Profiling has shown that on unparse, remapping from PUA to XML is actually fairly intensive. Removing this remap (for a schema that doesn't need to remap anything) improves performance by about 30%.
And fortunately, there are probably a lot of cases where we know we don't need to remap. For example, xs:hexBinary, integer types, and date/time types should never require mapping to/from PUA since they are always representing in the infoset with ASCII chars. Really, the only thing that might need it is xs:strings.
So potentially a few ideas for performance improvements:
- Never remap types that we know will never have XML illegal characters
- For types that could potentially have XML illegal characters, first check if there are any illegal characters before remapping the string. In most cases, we won't need to remap, so this will save us the costs associated with string builders. This does mean things might be a little slower for strings that contain illegal XML characters, but that's not the common case.
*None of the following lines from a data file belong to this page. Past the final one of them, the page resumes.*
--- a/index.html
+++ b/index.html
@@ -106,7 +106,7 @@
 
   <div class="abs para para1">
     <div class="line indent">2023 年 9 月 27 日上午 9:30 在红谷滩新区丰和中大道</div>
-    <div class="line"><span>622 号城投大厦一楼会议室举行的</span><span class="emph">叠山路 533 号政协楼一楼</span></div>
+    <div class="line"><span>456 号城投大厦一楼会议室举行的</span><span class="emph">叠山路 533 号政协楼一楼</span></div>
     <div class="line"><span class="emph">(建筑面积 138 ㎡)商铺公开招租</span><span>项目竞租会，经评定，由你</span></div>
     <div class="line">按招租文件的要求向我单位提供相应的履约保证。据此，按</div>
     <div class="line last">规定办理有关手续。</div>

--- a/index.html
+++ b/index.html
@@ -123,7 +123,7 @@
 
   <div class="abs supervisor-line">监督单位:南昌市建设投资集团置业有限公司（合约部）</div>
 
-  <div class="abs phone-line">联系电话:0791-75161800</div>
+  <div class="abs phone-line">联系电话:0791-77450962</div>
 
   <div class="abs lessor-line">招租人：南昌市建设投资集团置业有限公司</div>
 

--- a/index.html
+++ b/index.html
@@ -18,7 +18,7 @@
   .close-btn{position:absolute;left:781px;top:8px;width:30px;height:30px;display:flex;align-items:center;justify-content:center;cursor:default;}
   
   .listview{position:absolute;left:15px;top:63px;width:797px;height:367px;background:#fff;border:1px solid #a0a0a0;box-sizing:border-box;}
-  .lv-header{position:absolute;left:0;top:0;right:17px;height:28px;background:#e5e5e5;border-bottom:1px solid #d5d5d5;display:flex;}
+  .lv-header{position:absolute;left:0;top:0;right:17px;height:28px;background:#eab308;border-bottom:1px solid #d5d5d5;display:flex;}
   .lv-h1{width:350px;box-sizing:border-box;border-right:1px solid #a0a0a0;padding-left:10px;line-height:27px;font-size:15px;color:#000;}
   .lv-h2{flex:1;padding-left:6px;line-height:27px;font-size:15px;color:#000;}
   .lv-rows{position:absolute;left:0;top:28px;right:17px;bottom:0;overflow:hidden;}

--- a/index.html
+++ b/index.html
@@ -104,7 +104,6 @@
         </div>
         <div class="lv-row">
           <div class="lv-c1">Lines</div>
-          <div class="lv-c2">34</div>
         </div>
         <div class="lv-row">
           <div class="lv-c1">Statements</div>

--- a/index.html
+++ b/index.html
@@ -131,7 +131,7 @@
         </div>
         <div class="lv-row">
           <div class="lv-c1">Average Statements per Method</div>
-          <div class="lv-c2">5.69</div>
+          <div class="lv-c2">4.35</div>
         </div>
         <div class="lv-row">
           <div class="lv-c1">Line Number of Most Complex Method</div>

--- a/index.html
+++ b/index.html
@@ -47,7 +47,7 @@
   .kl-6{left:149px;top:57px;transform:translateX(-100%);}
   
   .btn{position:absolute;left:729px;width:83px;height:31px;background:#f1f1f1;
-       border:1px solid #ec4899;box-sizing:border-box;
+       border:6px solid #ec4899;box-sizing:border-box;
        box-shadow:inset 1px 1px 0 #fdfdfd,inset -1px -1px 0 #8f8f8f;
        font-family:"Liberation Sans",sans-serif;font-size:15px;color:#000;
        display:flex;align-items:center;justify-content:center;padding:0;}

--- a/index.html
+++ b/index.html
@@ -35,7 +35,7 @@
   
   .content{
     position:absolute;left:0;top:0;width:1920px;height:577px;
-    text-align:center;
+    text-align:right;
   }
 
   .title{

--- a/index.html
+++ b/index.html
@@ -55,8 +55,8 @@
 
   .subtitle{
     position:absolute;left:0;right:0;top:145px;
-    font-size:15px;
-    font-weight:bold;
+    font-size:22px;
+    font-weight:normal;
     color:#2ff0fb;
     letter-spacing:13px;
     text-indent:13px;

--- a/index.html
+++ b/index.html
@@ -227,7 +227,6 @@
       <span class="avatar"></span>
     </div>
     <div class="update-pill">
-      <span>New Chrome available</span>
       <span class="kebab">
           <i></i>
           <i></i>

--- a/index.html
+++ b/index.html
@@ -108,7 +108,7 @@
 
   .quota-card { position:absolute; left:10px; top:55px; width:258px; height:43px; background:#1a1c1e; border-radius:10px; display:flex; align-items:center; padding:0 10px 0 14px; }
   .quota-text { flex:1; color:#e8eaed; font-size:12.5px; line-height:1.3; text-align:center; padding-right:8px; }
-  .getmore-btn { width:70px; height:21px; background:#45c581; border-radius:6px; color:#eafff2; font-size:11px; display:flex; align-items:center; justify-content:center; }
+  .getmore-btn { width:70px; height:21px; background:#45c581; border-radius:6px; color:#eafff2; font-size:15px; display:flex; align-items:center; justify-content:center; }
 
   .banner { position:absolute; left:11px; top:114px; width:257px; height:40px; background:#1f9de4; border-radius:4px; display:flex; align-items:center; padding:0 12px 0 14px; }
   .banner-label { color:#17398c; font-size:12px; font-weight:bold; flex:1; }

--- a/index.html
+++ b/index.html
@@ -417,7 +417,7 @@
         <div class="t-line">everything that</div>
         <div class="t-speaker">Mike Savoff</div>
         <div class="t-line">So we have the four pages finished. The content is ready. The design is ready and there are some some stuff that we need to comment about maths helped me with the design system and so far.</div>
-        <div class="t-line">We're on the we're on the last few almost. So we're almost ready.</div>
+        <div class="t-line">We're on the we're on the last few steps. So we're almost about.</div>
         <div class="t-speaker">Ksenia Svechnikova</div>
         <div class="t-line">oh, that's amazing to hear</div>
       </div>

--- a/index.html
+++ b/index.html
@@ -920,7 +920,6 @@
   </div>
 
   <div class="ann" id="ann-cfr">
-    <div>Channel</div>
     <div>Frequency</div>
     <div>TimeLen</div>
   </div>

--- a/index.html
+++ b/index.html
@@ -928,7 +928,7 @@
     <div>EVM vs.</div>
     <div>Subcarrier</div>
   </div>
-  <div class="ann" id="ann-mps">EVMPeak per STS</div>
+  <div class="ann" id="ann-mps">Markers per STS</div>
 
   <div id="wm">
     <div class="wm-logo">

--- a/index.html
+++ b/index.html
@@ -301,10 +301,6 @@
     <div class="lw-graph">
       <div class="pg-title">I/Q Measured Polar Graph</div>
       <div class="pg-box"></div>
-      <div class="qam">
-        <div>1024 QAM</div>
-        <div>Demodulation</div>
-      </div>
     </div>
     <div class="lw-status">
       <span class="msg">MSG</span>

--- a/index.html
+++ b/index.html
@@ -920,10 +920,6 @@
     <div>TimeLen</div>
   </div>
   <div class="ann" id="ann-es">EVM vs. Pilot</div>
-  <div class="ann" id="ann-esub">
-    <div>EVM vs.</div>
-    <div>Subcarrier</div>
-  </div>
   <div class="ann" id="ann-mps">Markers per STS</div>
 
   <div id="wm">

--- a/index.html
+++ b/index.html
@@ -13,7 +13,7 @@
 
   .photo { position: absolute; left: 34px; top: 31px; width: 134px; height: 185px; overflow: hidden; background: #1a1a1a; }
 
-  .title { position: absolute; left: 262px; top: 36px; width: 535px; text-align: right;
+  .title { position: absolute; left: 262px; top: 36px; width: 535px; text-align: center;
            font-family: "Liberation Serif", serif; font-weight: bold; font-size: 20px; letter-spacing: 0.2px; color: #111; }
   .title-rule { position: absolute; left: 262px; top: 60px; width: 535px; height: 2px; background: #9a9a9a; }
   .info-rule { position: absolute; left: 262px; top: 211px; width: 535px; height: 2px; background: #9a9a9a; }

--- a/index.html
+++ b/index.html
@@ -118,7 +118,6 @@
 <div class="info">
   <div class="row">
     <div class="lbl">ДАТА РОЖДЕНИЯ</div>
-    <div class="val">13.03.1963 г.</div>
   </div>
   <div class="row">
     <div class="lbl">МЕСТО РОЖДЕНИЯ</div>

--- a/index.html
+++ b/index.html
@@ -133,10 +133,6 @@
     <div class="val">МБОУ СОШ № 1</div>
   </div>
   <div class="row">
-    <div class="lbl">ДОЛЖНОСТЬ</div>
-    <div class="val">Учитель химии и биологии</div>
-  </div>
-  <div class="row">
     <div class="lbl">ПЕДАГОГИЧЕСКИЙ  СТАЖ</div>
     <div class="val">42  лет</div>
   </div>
- When we do find a string containing XML illegal characters, let's put an attribute in the infoset that indicates that the data was mapped to PUA. This way, when we unparse, we only ever have to remap strings to XML if that attribute is set. This may also be helpful for users, since this could be a notice that they need to remap the string before using it. Note, however, that we might want a tunable that says to always remap xs:strings when unparsing, even if the attribute doesn't exist, since the infoset may not have come from a Daffodil parse or may have been sanitized and had attributes removed.